Tumor resection in a shared-resource magnetic resonance operating room: experience at the University of Cincinnati.

INTRODUCTION: At the University of Cincinnati, we have developed a shared-resource magnetic resonance operating suite that facilitates performance of both neurosurgical and diagnostic procedures in a single unit.
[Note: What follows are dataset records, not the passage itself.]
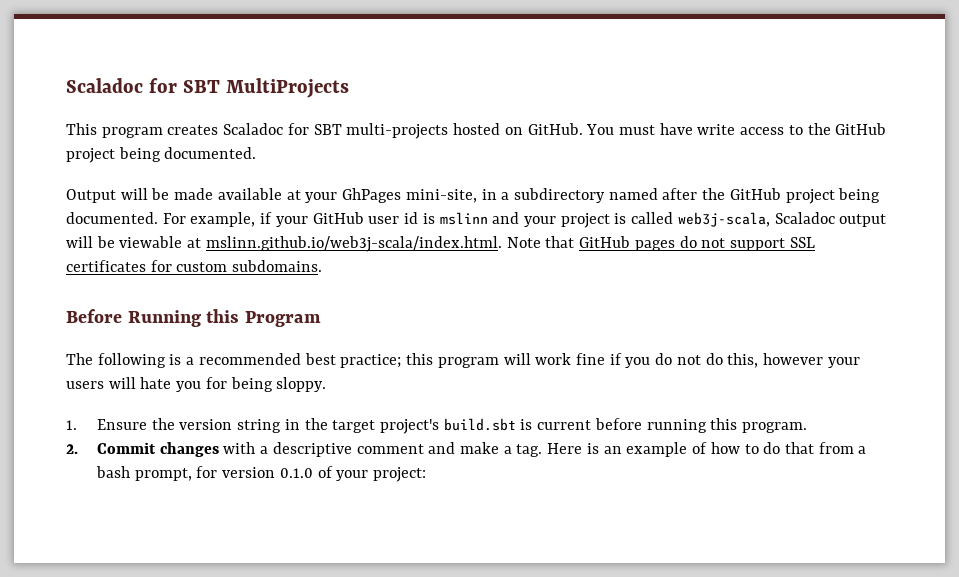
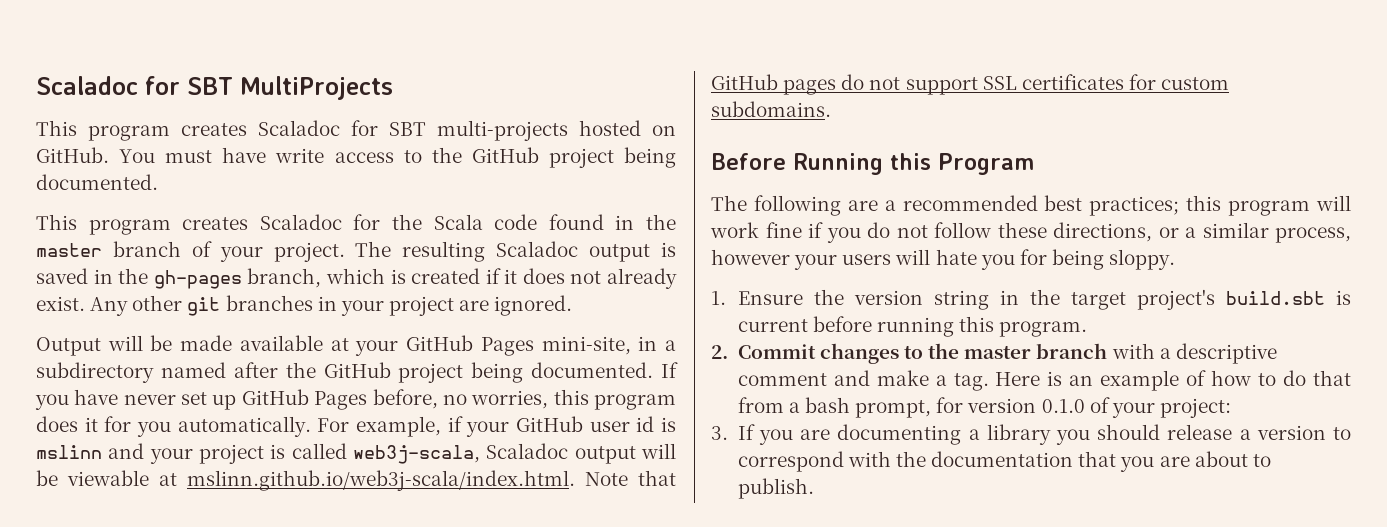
(257, 153) none -> [36,214,677,235] [36,241,677,262] [36,268,677,289] [36,295,573,316] // This program creates Scaladoc for the Scala code found in the master branch of your project. The resulting Scaladoc output is saved in the gh-pages branch, which is created if it does not already exist. Any other git branches in your project are ignored.
[342,188,402,203] GhPages -> [406,335,534,356] GitHub Pages
(158, 218) none -> [661,362,678,378] [35,389,677,410] [36,416,311,437] If you have never set up GitHub Pages before, no worries, this program does it for you automatically.
[169,354,182,365] is -> [847,200,878,211] are
[340,354,402,368] practice; -> [1089,196,1180,216] practices;
[705,353,759,368] do this, -> [934,222,1351,243] follow these directions, or a similar process,
(219, 449) none -> [904,343,1108,359] to the master branch
(427, 474) none -> [711,424,1351,445] [737,451,1271,472] [737,478,814,499] // 3. If you are documenting a library you should release a version to correspond with the documentation that you are about to publish.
METHODS: The shared-resource magnetic resonance operating suite utilizes a Hitachi AIRIS II, 0.3-T, vertical field, open MRI unit located in the MROR. This magnet can be used for both diagnostic and interventional procedures. The addition of a rotating-operating table permits neurosurgical procedures to be performed outside of the 5-G line using standard neurosurgical equipment and operating microscopes. RESULTS: We review our results with the shared-resource magnetic resonance operating room including the tabulated results from 30 transsphenoidal procedures and 63 glioma procedures. In addition, 2832 diagnostic procedures have been performed in the first 4 years of use. CONCLUSION: The shared-resource intraoperative MRI facility produces high-quality intraoperative imaging studies, equal to those of high-resolution magnets, and is valuable in enabling the surgeon to achieve the planned degree of resection of glioma and pituitary tumors. The ability to perform diagnostic procedures in a shared unit has been a cost-effective solution for our institution.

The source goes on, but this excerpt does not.